1993 | 89 min.
Prince in Hell

By Wieland Speck

Prince in Hell

 

Director: Michael Stock | Germany, 1993 | 89 minutes | Color
Languages: German with German, English, French, Spanish subtitles
Rental formats: DVD
World distributor: Salzgeber
PRINCE IN HELL by Michael Stock (1993). The fall of the Wall wakes West Berlin up from a deep post-punk slumber, in which at least part of the alternative scene had submerged itself like in a vulture’s nest, right next to the Wall. Deprived of this “protection,” the subculture has to reorient itself: a haunting snapshot of an anarchist-gay reality that is irretrievably gone unfolds to a soundtrack by Einstürzende Neubauten’s Alexander Hacke.
 
East and West meet in anarchy when you watch this film along with “Banale Tage” by Peter Welz.

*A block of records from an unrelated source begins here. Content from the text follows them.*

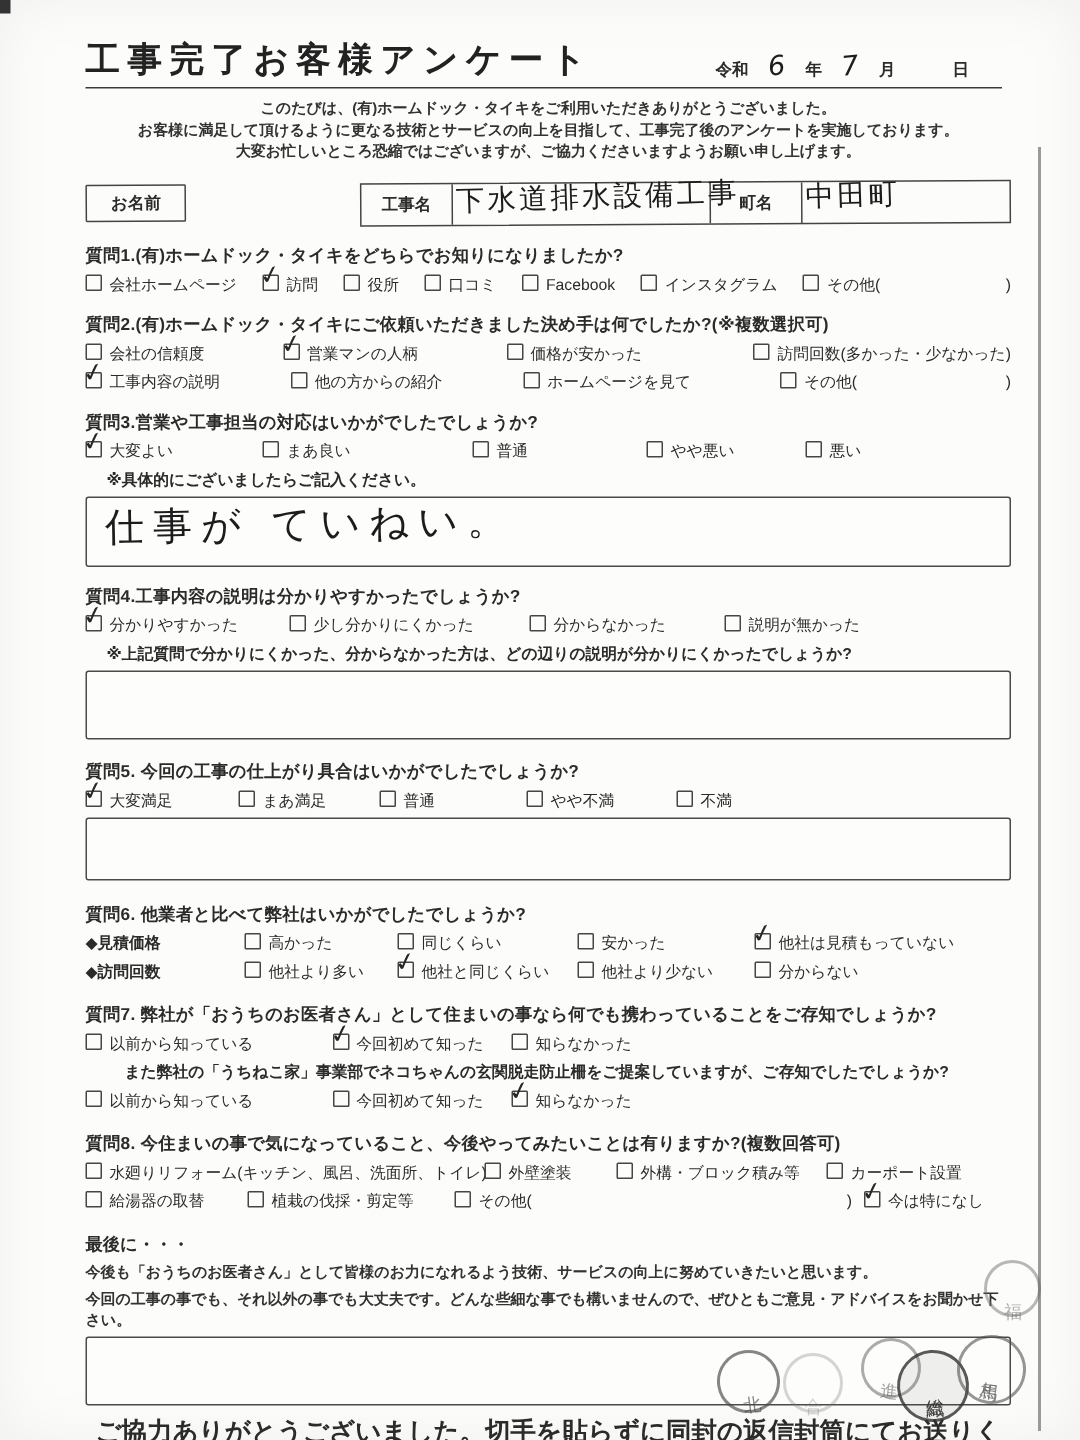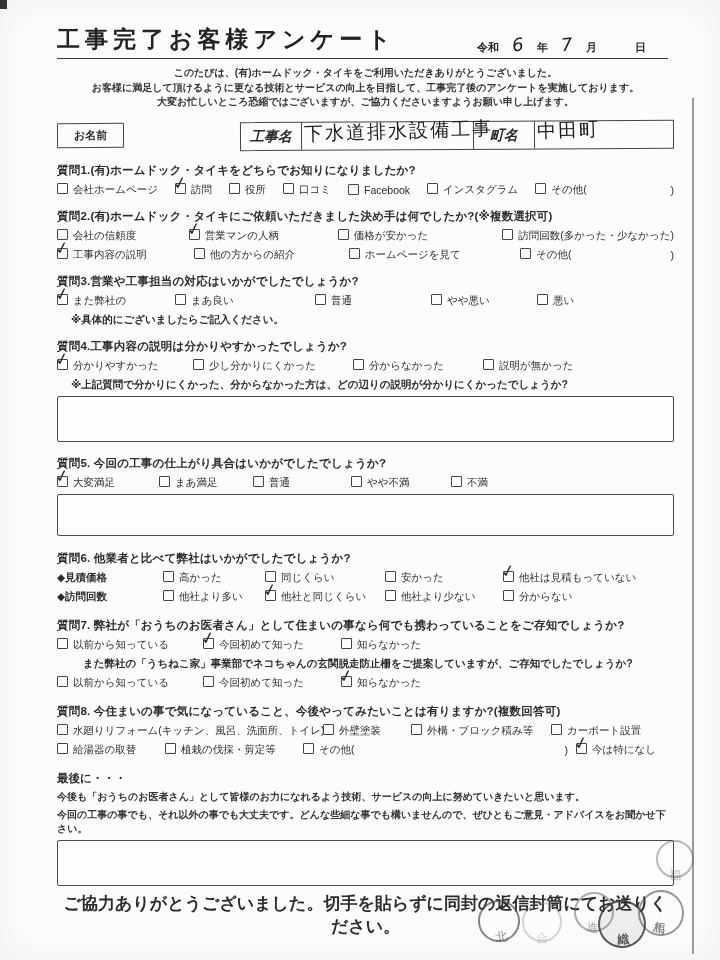"工事名" .flabel { font-size: 14px -> 11px; font-style: italic -> none }
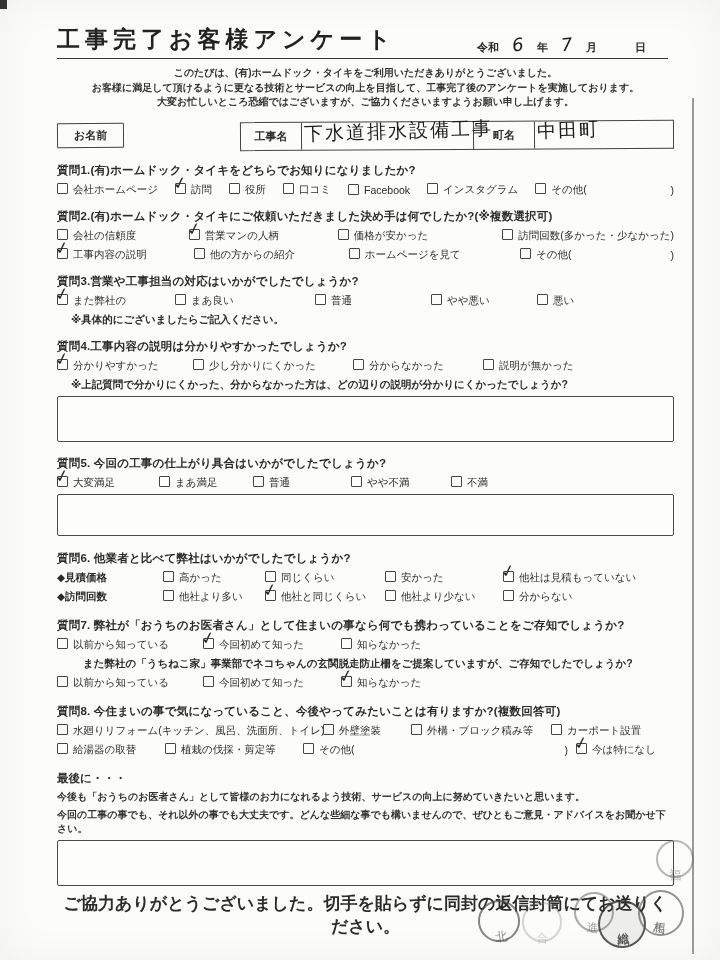"また弊社の" b.lb { text: また弊社の -> 大変よい }
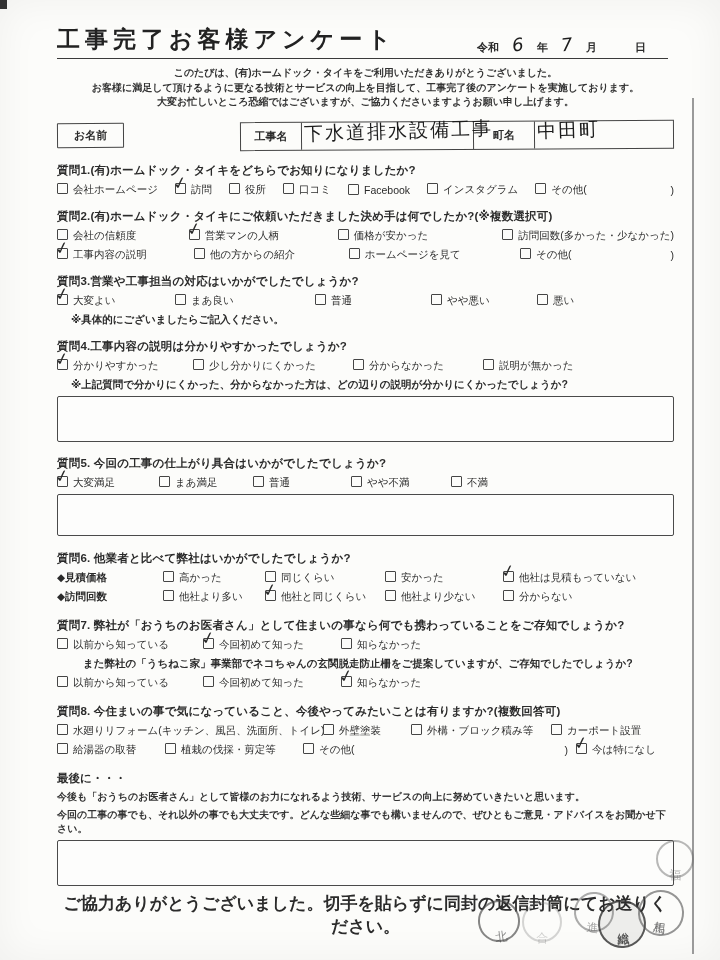"仕事が ていねい。" div.cbox { html: none -> <div> <span>仕事が ていねい。</span> </div> }
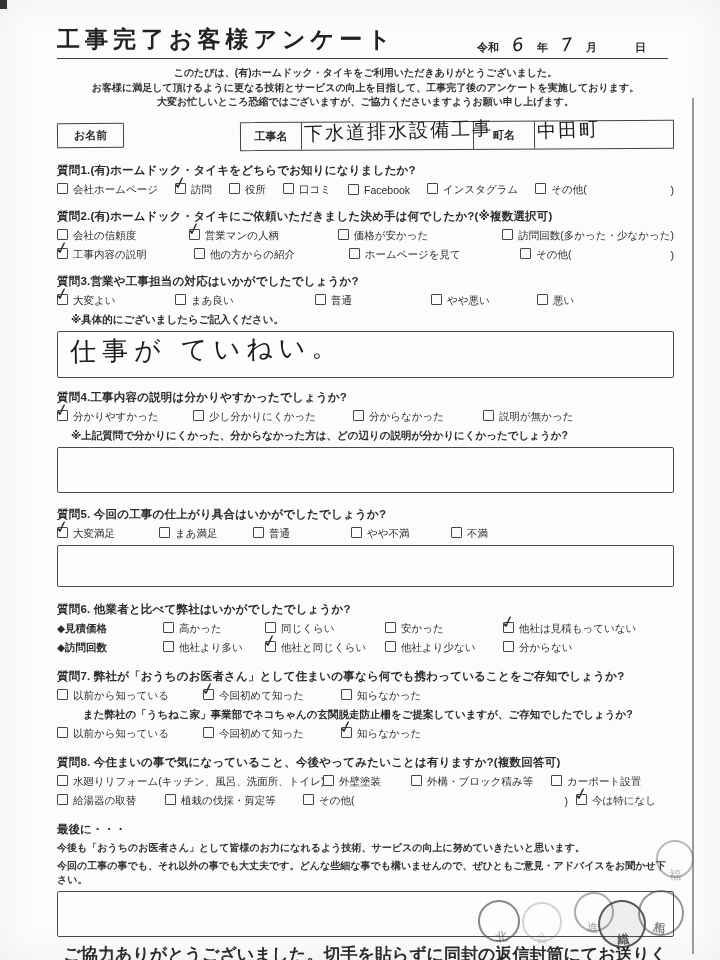"今回初めて知った" .q7row .c2 { text-align: none -> center }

Shot in the GDR like Coming Out but finished in the new Germany, it brings together a series of alternative actors, intellectuals, and artists who – based on a story by Michael Sollorz set in the late 1970s – are trying to save the communist idea. Short before the fall of the Wall and against all odds, a juxtaposition of these two films promises long discussions.
 

With his film recommendations (in UPPERCASE) Wieland Speck traces central themes of social development in Germany. The recommendations are accompanied by additional proposals (in "quotes").